So, no celibrations yet.


----------



## mrypg9 (Apr 26, 2008)

mickybob said:


> No Bl***y way  are we cracking open the black stuff, I thought you knew better than belive what you read in the papers. .


Depends on which paper you read. Data presented by 'The Economist' is usually reliable as opposed to tabloids such as the UK 'Daily Mail' which has done much to misrepresent the situation regarding illegal builds in Spain.
I think that most Governments the world over are faced with the need to make deep cuts in public spending. There will inevitably be hurt.
The public sector in the UK has accounted for over half the jobs created in the past decade and although I have myself worked in that sector I feel that as these public sector jobs are paid for by revenue from taxes etc largely from the private sector it's time for a long cool look at what the state should be doing and what could be left to private enterprise.
I'm interested in franchising by Government of public sector provision as is the practice in Canada, France and Sweden.
Business where possible Government where necessary would be my slogan.


----------



## topcat83 (Apr 16, 2009)

jojo said:


> Is that how the media are dipicting these demolitions?? Its not quite that simple
> 
> Jo xxx


It never is!! We do have friends living in Spain who are trying to re-mortgage so they can fund their son on a course, and are being told that there is no way because of the current upheaval with 'legal' houses being reposessed.


----------



## mrypg9 (Apr 26, 2008)

topcat83 said:


> It never is!! We do have friends living in Spain who are trying to re-mortgage so they can fund their son on a course, and are being told that there is no way because of the current upheaval with 'legal' houses being reposessed.


Do you mean repossessed rather than demolished? If the former, it's unfair but understandable from a commercial point of view as so many people are -again according to the media -having problems repaying mortgages taken out on properties at the height of the boom and which are now in negative equity.
As for 'legal' houses being demolished -even the Daily Mail is now recognising these as illegal builds. It would be sad if this misrepresenting of the situation is having these knock-on effects.


----------



## topcat83 (Apr 16, 2009)

mrypg9 said:


> Do you mean repossessed rather than demolished? If the former, it's unfair but understandable from a commercial point of view as so many people are -again according to the media -having problems repaying mortgages taken out on properties at the height of the boom and which are now in negative equity.
> As for 'legal' houses being demolished -even the Daily Mail is now recognising these as illegal builds. It would be sad if this misrepresenting of the situation is having these knock-on effects.


It is a kind of repossession, isn't it? And regardless - theirs is a legal build (they believe), but the bank still won't remortgage because of the current situation. And it's got nothing to do with their inability to pay - currently they don't have a mortgage!


----------



## mrypg9 (Apr 26, 2008)

topcat83 said:


> It is a kind of repossession, isn't it? And regardless - theirs is a legal build (they believe), but the bank still won't remortgage because of the current situation. And it's got nothing to do with their inability to pay - currently they don't have a mortgage!

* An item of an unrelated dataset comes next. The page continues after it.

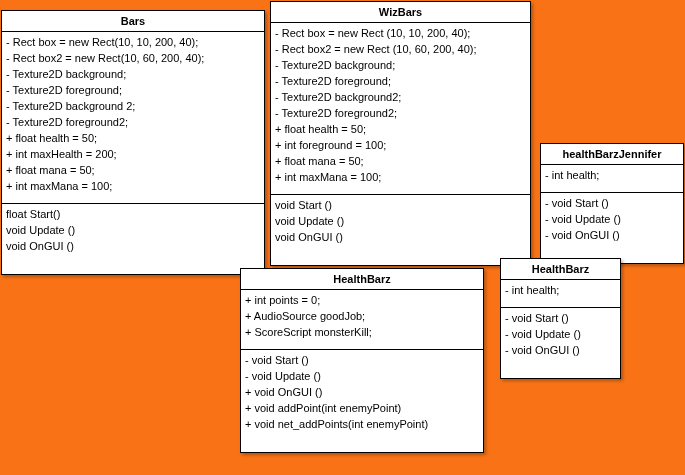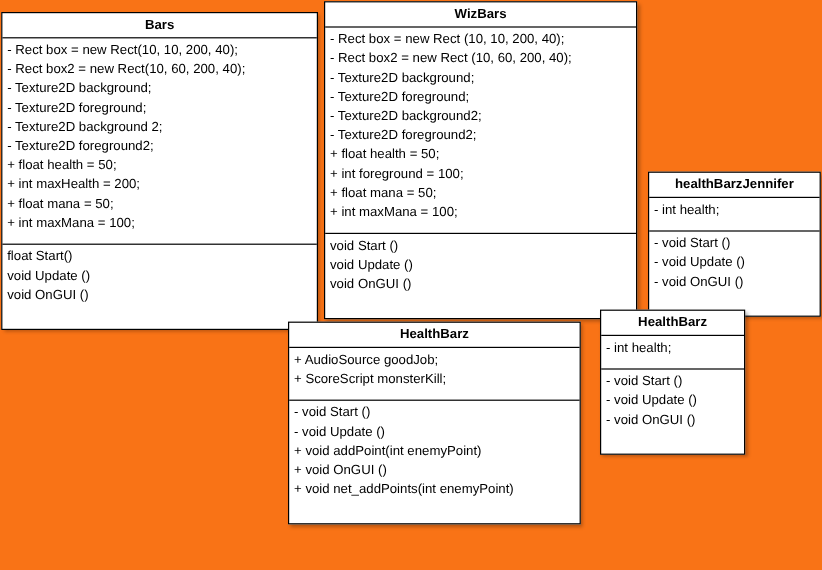"+ int points = 0;" div.member-line { html: none -> <div>+ int points = 0;</div> }
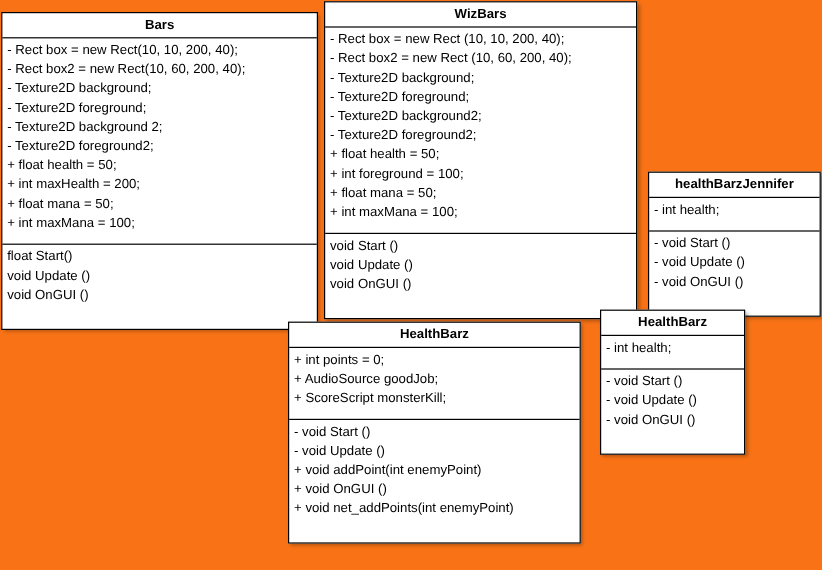"+ void addPoint(int enemyPoint)" div.member-line { order: before "+ void OnGUI ()" -> after "+ void OnGUI ()" }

Well, demolition is the ultimate repossession -nothing to possess!
From what I've read, Spanish banks are currently facing a situation where they are exposed to enormous loans made to property developers whose collateral is much diminished because of the fall in real estate prices. I guess they are reluctant to grant new loans, even to customers with incomes sufficient to make repayments.
The situation in the UK was similar until recently - banks are reluctant to lend to individuals or business. From what I have heard recently in connection with a property transaction -a house sold within twenty-four hours of being placed on the market -funds are being released, albeit slowly.


----------



## jojo (Sep 20, 2007)

topcat83 said:


> It never is!! We do have friends living in Spain who are trying to re-mortgage so they can fund their son on a course, and are being told that there is no way because of the current upheaval with 'legal' houses being reposessed.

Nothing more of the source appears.